▸ **Work order**
Go through the lines below. Copy those with "已经在中小团队中得到了可行性的验证".

▸ **The records**

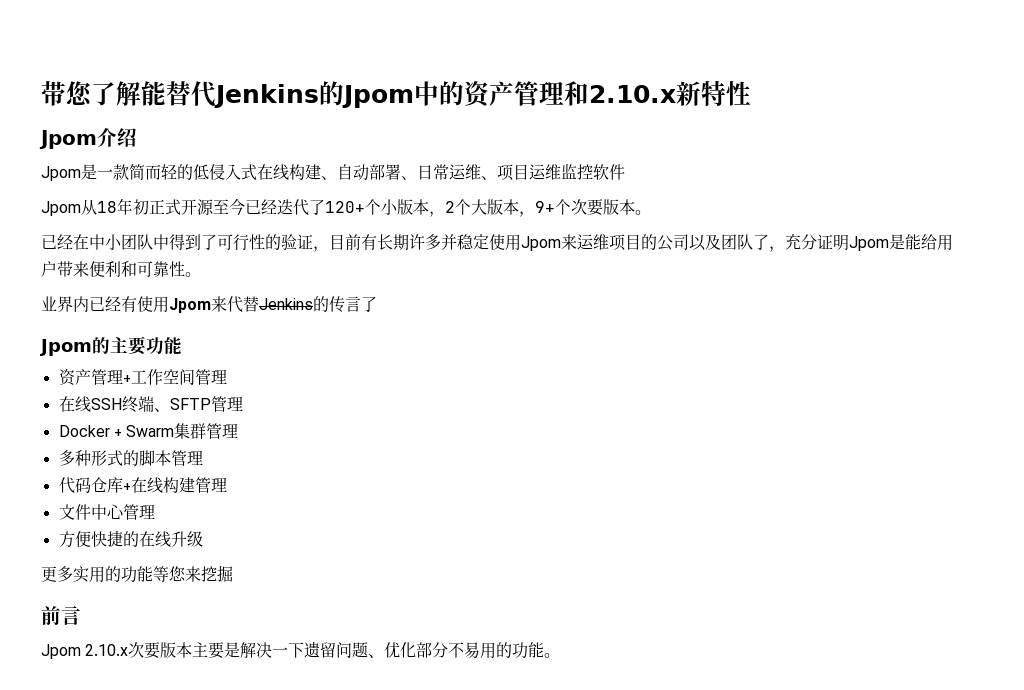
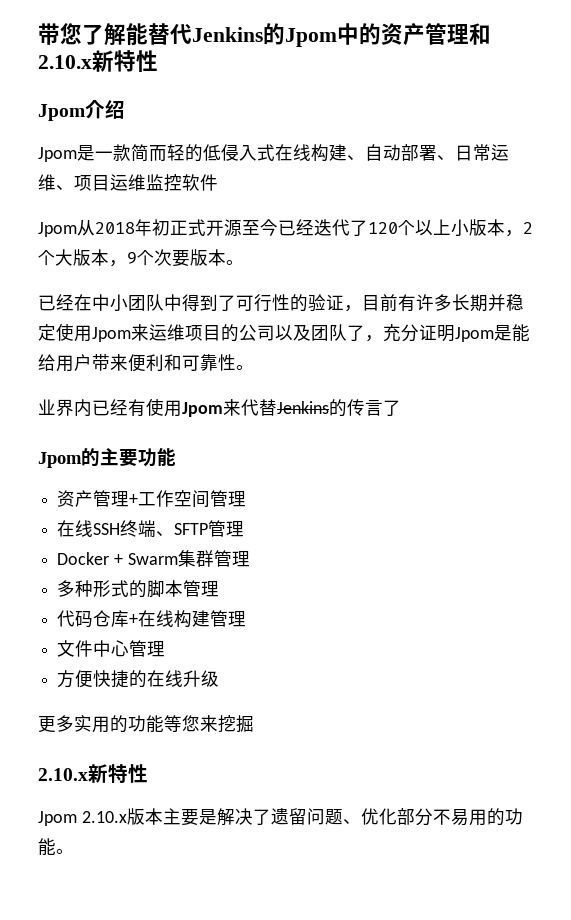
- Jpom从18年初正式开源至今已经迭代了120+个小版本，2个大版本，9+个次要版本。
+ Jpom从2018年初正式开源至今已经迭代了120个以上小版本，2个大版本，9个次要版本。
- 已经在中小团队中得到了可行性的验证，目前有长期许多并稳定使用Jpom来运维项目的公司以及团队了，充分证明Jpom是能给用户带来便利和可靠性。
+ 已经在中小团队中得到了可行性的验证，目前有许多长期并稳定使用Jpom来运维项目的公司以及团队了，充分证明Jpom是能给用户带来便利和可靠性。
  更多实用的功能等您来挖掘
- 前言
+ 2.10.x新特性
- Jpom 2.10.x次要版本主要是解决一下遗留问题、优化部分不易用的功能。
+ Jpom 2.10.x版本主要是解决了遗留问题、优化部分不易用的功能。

▸ **Solved problem**
- 已经在中小团队中得到了可行性的验证，目前有长期许多并稳定使用Jpom来运维项目的公司以及团队了，充分证明Jpom是能给用户带来便利和可靠性。
+ 已经在中小团队中得到了可行性的验证，目前有许多长期并稳定使用Jpom来运维项目的公司以及团队了，充分证明Jpom是能给用户带来便利和可靠性。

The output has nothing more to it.